EXERCISE REQUIREMENTS
Find and copy each line of the listing below that has the word "support" in it.
======== GIVEN RECORDS
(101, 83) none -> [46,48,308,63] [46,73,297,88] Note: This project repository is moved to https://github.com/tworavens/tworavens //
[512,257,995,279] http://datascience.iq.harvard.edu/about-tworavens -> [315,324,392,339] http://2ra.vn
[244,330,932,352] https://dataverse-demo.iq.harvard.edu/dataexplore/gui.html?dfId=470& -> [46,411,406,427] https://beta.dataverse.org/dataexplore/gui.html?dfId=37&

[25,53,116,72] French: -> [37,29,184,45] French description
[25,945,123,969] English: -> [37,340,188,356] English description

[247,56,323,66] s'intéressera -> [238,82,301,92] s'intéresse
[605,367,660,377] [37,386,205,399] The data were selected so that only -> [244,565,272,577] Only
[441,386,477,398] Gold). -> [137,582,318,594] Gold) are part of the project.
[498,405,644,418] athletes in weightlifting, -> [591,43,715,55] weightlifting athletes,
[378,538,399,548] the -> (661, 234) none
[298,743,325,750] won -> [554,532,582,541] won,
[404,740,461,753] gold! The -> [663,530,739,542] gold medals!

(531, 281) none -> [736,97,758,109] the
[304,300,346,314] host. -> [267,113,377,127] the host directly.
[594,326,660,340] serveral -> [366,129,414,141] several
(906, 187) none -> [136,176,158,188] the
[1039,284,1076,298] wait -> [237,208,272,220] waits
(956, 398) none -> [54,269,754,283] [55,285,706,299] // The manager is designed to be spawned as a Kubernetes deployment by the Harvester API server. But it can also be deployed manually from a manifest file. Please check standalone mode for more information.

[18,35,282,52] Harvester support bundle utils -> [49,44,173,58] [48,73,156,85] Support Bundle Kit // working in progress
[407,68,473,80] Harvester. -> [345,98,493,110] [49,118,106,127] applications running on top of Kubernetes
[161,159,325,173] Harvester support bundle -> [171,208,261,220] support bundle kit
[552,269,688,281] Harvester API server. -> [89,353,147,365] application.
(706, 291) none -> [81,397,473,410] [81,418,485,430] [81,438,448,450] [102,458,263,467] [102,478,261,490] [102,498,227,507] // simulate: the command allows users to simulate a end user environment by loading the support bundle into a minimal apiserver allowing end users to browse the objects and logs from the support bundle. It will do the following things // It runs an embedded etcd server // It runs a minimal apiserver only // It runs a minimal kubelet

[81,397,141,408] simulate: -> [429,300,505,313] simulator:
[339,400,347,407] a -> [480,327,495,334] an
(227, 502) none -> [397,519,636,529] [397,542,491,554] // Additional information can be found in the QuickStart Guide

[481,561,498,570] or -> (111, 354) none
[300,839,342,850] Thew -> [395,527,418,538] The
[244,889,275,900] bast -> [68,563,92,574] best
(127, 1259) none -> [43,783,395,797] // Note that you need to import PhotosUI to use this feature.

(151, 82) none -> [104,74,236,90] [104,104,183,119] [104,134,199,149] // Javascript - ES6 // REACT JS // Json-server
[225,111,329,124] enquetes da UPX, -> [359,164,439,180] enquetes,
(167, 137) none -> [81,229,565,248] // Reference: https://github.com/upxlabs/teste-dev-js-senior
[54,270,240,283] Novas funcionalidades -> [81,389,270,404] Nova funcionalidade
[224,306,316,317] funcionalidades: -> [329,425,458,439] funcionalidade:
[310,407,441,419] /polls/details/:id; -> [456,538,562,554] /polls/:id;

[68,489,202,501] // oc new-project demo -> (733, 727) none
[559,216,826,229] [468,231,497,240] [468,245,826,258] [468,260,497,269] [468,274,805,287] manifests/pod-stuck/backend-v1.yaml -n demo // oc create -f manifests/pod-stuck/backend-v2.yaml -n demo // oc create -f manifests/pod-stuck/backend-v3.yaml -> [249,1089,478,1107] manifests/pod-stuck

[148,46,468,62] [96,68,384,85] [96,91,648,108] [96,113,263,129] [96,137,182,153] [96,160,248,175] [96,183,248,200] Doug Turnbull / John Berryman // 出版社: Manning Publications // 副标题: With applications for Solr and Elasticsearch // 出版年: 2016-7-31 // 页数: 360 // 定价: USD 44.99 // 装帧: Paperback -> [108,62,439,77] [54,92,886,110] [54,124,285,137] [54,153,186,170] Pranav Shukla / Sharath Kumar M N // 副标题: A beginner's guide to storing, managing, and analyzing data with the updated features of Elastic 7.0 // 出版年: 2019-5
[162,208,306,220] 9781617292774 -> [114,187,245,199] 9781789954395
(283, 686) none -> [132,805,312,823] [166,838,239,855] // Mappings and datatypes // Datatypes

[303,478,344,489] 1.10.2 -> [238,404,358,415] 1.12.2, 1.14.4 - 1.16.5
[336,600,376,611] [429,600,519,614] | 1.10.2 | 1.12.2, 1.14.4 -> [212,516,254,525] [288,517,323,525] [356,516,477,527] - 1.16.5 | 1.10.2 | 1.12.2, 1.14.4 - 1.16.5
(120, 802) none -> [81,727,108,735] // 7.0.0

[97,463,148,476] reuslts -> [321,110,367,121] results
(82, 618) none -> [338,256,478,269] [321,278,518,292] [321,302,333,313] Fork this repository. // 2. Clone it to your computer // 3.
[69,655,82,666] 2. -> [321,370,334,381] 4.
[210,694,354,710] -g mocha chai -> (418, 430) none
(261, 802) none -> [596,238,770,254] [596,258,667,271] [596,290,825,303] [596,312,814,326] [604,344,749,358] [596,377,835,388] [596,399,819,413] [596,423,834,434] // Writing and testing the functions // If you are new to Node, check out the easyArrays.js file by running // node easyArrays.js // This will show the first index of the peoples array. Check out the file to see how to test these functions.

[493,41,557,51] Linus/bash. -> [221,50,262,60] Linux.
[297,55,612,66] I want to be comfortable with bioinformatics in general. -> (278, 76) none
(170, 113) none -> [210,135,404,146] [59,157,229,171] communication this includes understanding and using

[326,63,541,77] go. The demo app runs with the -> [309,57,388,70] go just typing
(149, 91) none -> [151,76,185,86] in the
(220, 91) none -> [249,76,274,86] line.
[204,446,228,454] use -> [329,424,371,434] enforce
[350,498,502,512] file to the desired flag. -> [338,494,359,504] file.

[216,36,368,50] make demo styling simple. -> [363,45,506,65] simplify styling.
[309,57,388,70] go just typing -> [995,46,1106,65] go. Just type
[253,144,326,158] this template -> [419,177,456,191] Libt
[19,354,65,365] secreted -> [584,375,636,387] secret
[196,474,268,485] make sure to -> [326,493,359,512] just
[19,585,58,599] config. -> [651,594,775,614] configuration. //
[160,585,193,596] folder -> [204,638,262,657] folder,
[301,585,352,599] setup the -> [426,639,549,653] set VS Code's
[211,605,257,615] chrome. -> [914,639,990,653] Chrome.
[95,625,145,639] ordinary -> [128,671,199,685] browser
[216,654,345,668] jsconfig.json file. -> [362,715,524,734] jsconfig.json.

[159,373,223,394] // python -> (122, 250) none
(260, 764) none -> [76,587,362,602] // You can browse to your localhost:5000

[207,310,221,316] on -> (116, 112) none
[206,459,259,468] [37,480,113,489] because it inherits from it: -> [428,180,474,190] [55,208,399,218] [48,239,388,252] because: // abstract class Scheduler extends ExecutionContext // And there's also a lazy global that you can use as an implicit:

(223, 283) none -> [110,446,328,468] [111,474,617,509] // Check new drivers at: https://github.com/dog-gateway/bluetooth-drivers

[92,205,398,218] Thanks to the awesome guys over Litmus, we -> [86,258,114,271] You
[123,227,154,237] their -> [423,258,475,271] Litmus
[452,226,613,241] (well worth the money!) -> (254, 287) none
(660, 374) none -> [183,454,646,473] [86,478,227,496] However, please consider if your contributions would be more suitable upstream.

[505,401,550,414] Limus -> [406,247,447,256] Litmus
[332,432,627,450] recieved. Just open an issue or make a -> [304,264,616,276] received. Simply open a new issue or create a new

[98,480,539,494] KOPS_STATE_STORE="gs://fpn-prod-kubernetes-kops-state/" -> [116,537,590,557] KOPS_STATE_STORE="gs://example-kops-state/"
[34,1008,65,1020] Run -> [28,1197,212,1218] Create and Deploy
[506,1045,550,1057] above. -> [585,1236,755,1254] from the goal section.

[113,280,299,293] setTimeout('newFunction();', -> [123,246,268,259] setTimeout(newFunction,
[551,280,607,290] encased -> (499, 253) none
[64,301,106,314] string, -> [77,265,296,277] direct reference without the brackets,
================
ANSWER TO THIS EXERCISE
[18,35,282,52] Harvester support bundle utils -> [49,44,173,58] [48,73,156,85] Support Bundle Kit // working in progress
[161,159,325,173] Harvester support bundle -> [171,208,261,220] support bundle kit
(706, 291) none -> [81,397,473,410] [81,418,485,430] [81,438,448,450] [102,458,263,467] [102,478,261,490] [102,498,227,507] // simulate: the command allows users to simulate a end user environment by loading the support bundle into a minimal apiserver allowing end users to browse the objects and logs from the support bundle. It will do the following things // It runs an embedded etcd server // It runs a minimal apiserver only // It runs a minimal kubelet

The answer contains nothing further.